> _PROBLEM TO SOLVE_: Repeat the data word for word and skip the pictures.

> _MATERIAL SUPPLIED_:
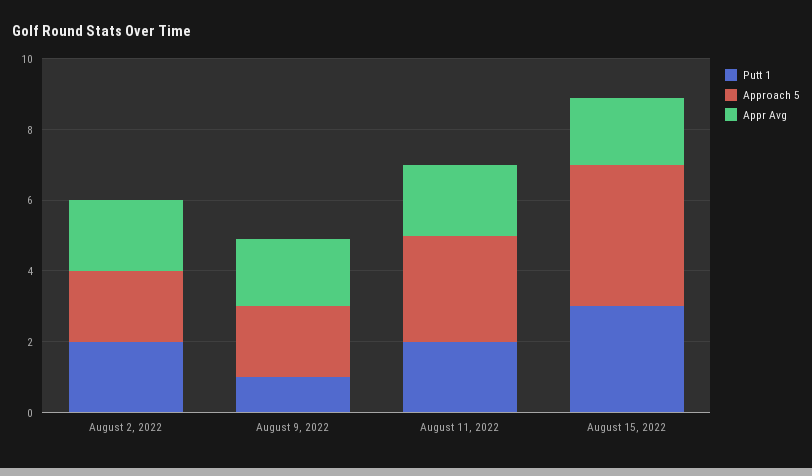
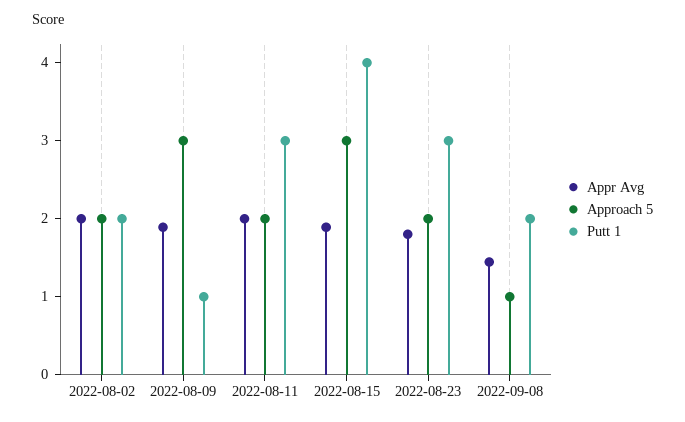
Approach 5, August 9, 2022: 2 -> 3
Putt 1, August 11, 2022: 2 -> 3
Approach 5, August 11, 2022: 3 -> 2
Putt 1, August 15, 2022: 3 -> 4
Approach 5, August 15, 2022: 4 -> 3
Appr Avg, 2022-08-23: none -> 1.8
Approach 5, 2022-08-23: none -> 2
Putt 1, 2022-08-23: none -> 3
Appr Avg, 2022-09-08: none -> 1.4
Approach 5, 2022-09-08: none -> 1
Putt 1, 2022-09-08: none -> 2

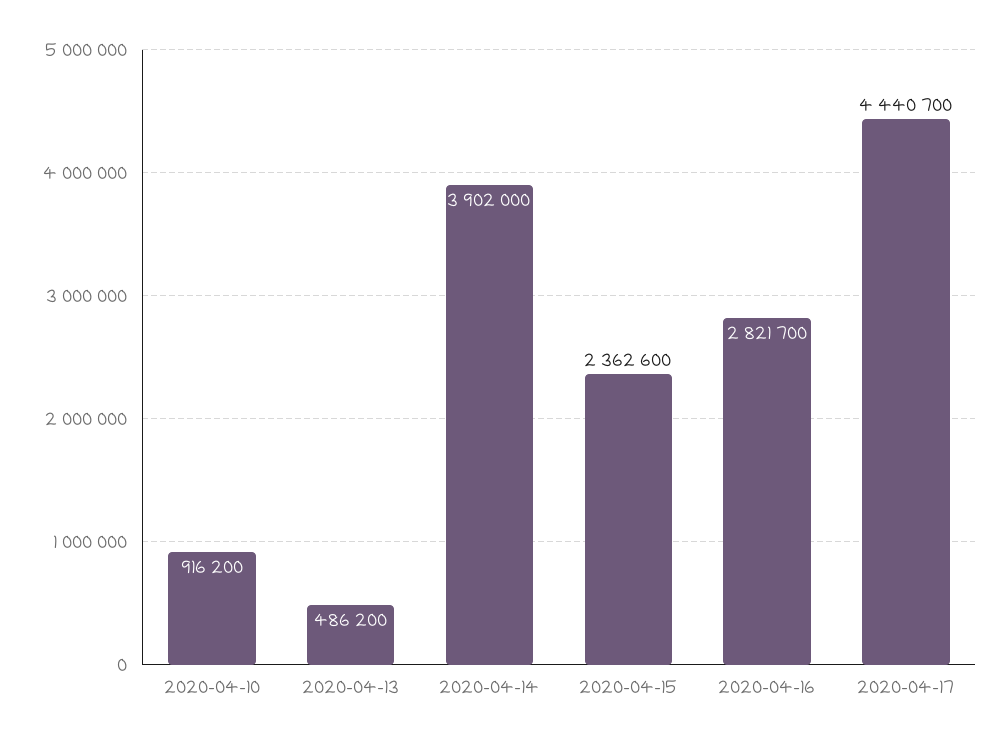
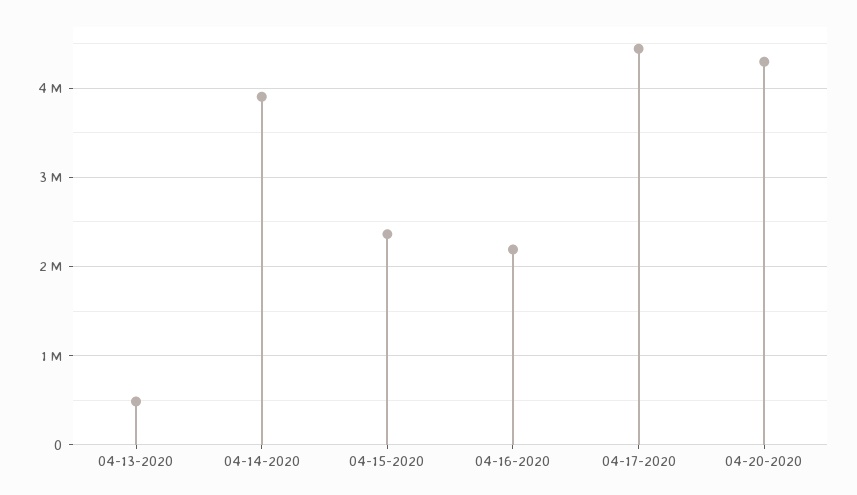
2020-04-10: 916200 -> none
2020-04-16: 2821700 -> 2200000
04-20-2020: none -> 4300000

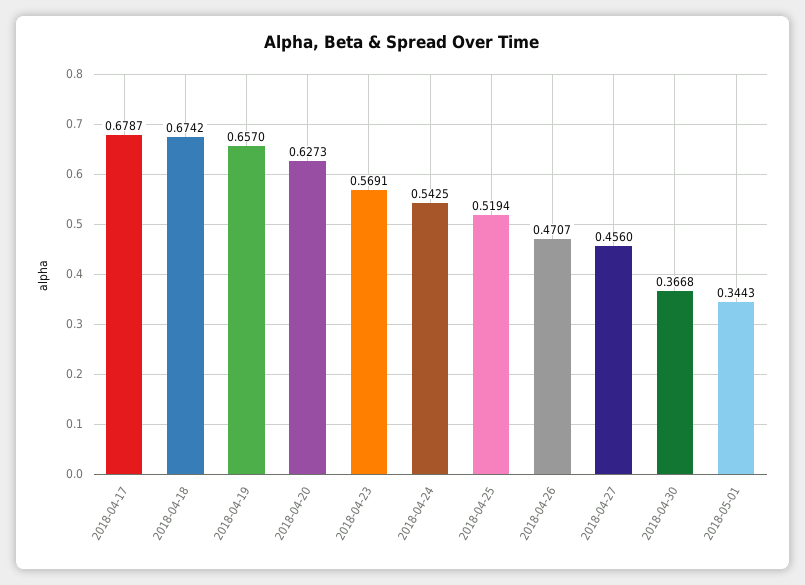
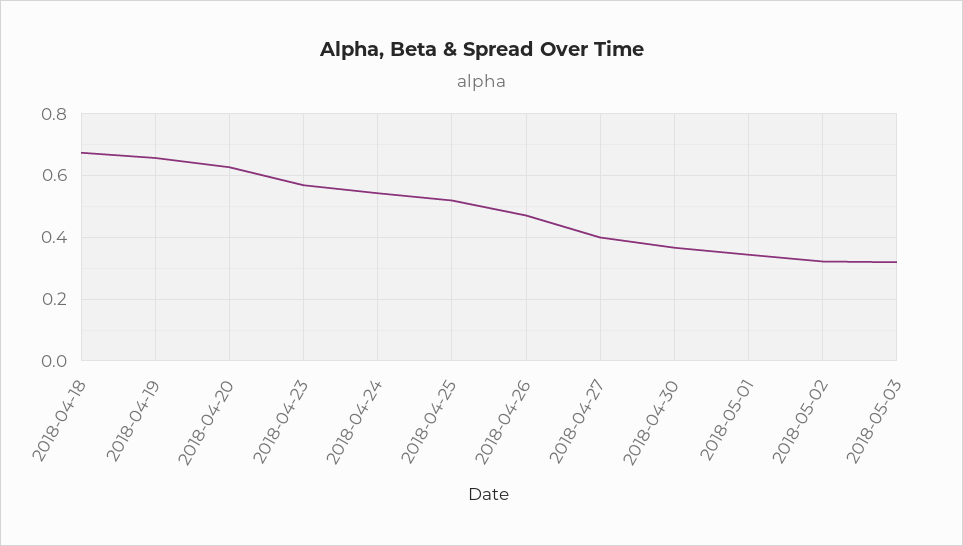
2018-04-17: 0.6787 -> none
2018-04-27: 0.456 -> 0.4
2018-05-02: none -> 0.32
2018-05-03: none -> 0.32

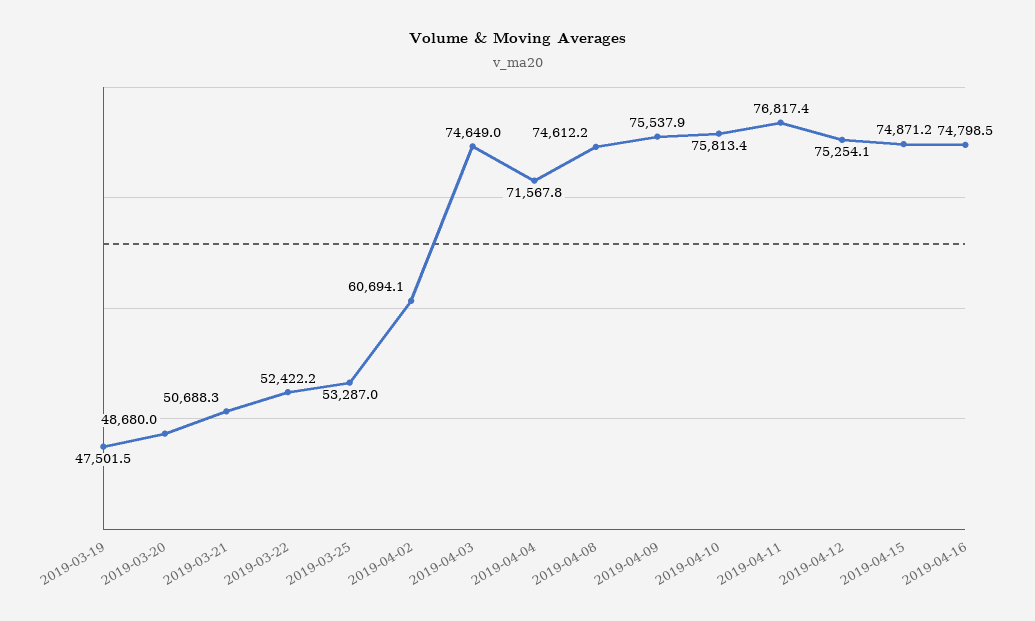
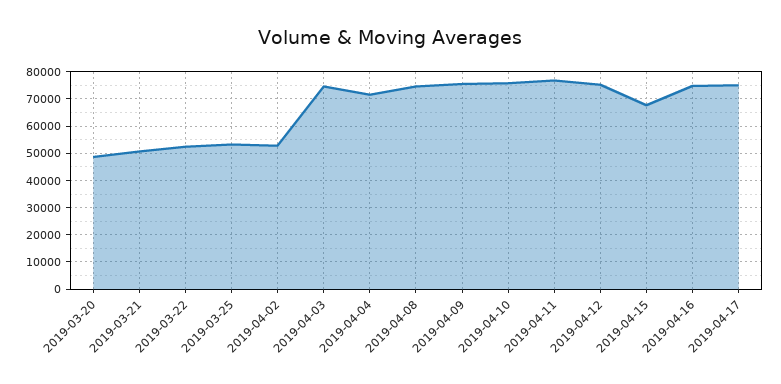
2019-03-19: 47501.5 -> none
2019-04-02: 60694.1 -> 52500
2019-04-15: 74871.2 -> 67500
2019-04-17: none -> 75000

> _OUTPUT BELOW_:
Approach 5, August 9, 2022: 2 -> 3
Putt 1, August 11, 2022: 2 -> 3
Approach 5, August 11, 2022: 3 -> 2
Putt 1, August 15, 2022: 3 -> 4
Approach 5, August 15, 2022: 4 -> 3
Appr Avg, 2022-08-23: none -> 1.8
Approach 5, 2022-08-23: none -> 2
Putt 1, 2022-08-23: none -> 3
Appr Avg, 2022-09-08: none -> 1.4
Approach 5, 2022-09-08: none -> 1
Putt 1, 2022-09-08: none -> 2

2020-04-10: 916200 -> none
2020-04-16: 2821700 -> 2200000
04-20-2020: none -> 4300000

2018-04-17: 0.6787 -> none
2018-04-27: 0.456 -> 0.4
2018-05-02: none -> 0.32
2018-05-03: none -> 0.32

2019-03-19: 47501.5 -> none
2019-04-02: 60694.1 -> 52500
2019-04-15: 74871.2 -> 67500
2019-04-17: none -> 75000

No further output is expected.